The Wondering Mind

Just another WordPress.com weblog

Posts Tagged ‘Management

Chrysler dealership has five days to sell entire inventory

with one comment

There’s been lots of press over the Chrysler and GM bankruptcies. Only time will tell how they will work out.

My personal view is that buying Chrysler is a mistake for Fiat. Chrysler has done much over the years to destroy the brands it owns. So much so that Jeep is about the only brand with any kind of goodwill of value left. (I realise that there are undoubtedly fans of various Chrysler brands still out there, but I suspect the benefits they bring to owning the company is easily outweighed by the negatives.)

And for that prize, Fiat is taking on a company whose problems are legion. As many commentators have pointed out already, Fiat has pulled off a remarkable turnout of its own in the past few years, but it still has a long way to go to finish the job. There are arguments to made that if Fiat really wanted to enter the U.S. market for the sales volume, they may have been better off purchasing Saturn for the dealership in the U.S. They could have supplied the excellent and relatively new dealership network (probably much better than Chrysler’s), with vehicles from existing factories, or from greenfield sites which do not suffer all the issues of legacy, both good and bad, that come with Chrysler plants.

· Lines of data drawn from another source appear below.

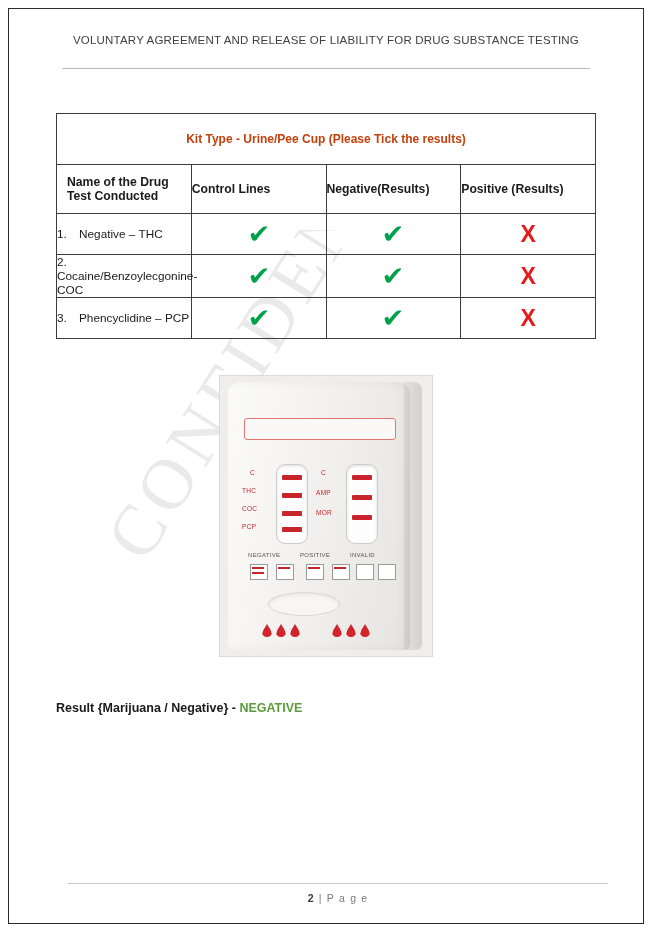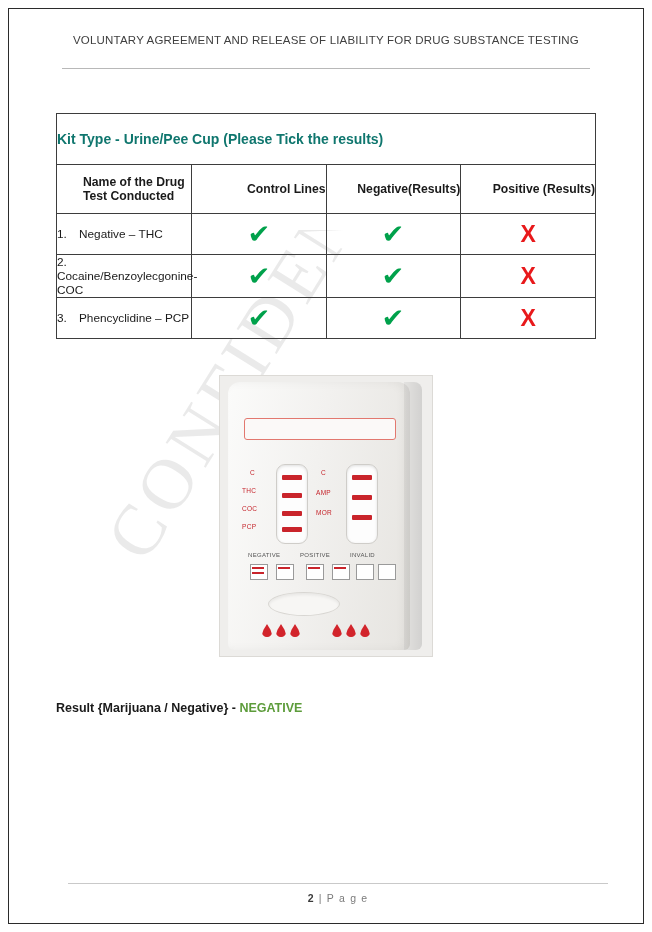--- a/index.html
+++ b/index.html
@@ -91,37 +91,38 @@
     z-index: 10;
     background: transparent;
   }
   table.kit td, table.kit th {
     border: 1px solid #3d3d3d;
     padding: 0;
     vertical-align: middle;
   }
   .kit-head-cell {
     height: 50px;
-    font-size: 14px;
-    color: #0f766e;
+    text-align: center;
+    font-size: 12px;
+    color: #c2410c;
   }
   .kit-head-cell .bold {
     font-weight: bold;
   }
   .colhead {
     height: 48px;
-    text-align: right;
+    text-align: left;
     font-size: 12.2px;
     font-weight: bold;
     color: #1a1a1a;
     padding: 0 4px;
   }
   .colhead.first {
     text-align: left;
-    padding-left: 26px;
+    padding-left: 10px;
   }
   .drug-cell {
     height: 40px;
     font-size: 11.8px;
     color: #1a1a1a;
     padding-left: 14px;
   }
   .drug-cell .num {
     display: inline-block;
     width: 22px;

As for GM, being unburdened of some of its debt will help, but it needs to start producing better products or it will fail. The reason not enough customers bought GM cars wasn’t because they didn’t like the fact that GM workers supposedly got better pay than those in a Toyota plant (why does the customer care, as long as the price is right?); it was because they did not design and build sufficiently attractive cars.

What I really hope GM does in bankruptcy though, is to treat its dealers better than Chrysler has. While they did need to shed dealers, and they did need to do it far more drastically than the dealers would have liked, many of the tactics smacked of callous opportunism. Pressuring dealers to take on excess inventory, with promises that they would then survive the coming dealer cull, literally days and weeks before they were axed was clearly cynical and dealing in bad faith. Refusing to take back inventory while hiding behind bankruptcy is just pathetic.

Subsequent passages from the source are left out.